This is reinforced by the claim that the old-fashioned feminist criticism of Barbie (i.e. the criticism of your mother) was intellectually unsophisticated and came from a time when women had no way of separating the gender stereotypes imposed on us from those that we might accept in ordinary life. in a playful, perhaps even ironic manner.
That's what worries me about the upcoming film.

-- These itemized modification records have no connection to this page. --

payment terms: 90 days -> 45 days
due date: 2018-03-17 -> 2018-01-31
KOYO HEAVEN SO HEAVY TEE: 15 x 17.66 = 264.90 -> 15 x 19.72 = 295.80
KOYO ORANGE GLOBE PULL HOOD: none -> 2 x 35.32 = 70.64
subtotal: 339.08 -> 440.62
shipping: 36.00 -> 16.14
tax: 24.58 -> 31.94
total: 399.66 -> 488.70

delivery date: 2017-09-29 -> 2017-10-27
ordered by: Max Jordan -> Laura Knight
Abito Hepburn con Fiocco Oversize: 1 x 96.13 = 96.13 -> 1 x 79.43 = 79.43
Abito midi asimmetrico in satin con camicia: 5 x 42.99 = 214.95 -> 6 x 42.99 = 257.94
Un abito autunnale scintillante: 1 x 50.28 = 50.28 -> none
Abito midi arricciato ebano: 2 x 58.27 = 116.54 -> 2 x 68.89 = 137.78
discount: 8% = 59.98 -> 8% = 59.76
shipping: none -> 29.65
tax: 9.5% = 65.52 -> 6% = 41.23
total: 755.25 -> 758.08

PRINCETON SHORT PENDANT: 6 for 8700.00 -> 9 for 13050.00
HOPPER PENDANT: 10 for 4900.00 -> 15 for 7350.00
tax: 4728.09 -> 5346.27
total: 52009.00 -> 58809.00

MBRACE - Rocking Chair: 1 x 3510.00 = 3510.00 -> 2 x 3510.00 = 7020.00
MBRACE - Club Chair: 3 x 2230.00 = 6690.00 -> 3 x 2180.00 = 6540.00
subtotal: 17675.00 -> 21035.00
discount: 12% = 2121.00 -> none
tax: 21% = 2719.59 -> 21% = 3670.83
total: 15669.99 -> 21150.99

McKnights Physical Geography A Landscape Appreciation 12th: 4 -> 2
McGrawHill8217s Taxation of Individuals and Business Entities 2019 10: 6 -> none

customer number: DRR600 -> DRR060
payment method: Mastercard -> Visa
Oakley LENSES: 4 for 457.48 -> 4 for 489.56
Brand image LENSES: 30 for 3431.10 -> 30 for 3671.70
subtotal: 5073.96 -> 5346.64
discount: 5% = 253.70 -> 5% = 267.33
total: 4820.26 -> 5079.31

According to Time, «the film's existence is an exercise in controversy,» which sounds like the code «if you still find it sexist, it's out of your head.» Trailer message: «If you love Barbie, this movie is for you. If you hate Barbie, this movie is for you,” bathes in his own slipperiness. Margot Robbie looks like a Barbie in the title role, but insists that the film, which has other actresses with different looks play different Barbies, makes it clear that there is not just «one version of what Barbie is». If you're under the impression that Barbie is actually a super skinny doll, you'll be more mistaken.
' An exercise in contradictions: the new Barbie movie explores the complexity of the doll. Photo: Warner Bros. Pictures
In their 2022 book A Culture of Confidence, sociologists Rosalind Gill and Shani Orgad argue that when institutions accused of promoting female insecurity position themselves as helping women overcome it, the failures are passed on to women themselves. The beauty industry's «love your body» campaigns can lead women to be ashamed not only of their bodies but also of their negative thoughts. I'm afraid that if I judge a Barbie movie to be unfeminist, I'll only expose my inexperience. It feels like Barbie's detractors are accused by her supporters of ever taking the doll at face value.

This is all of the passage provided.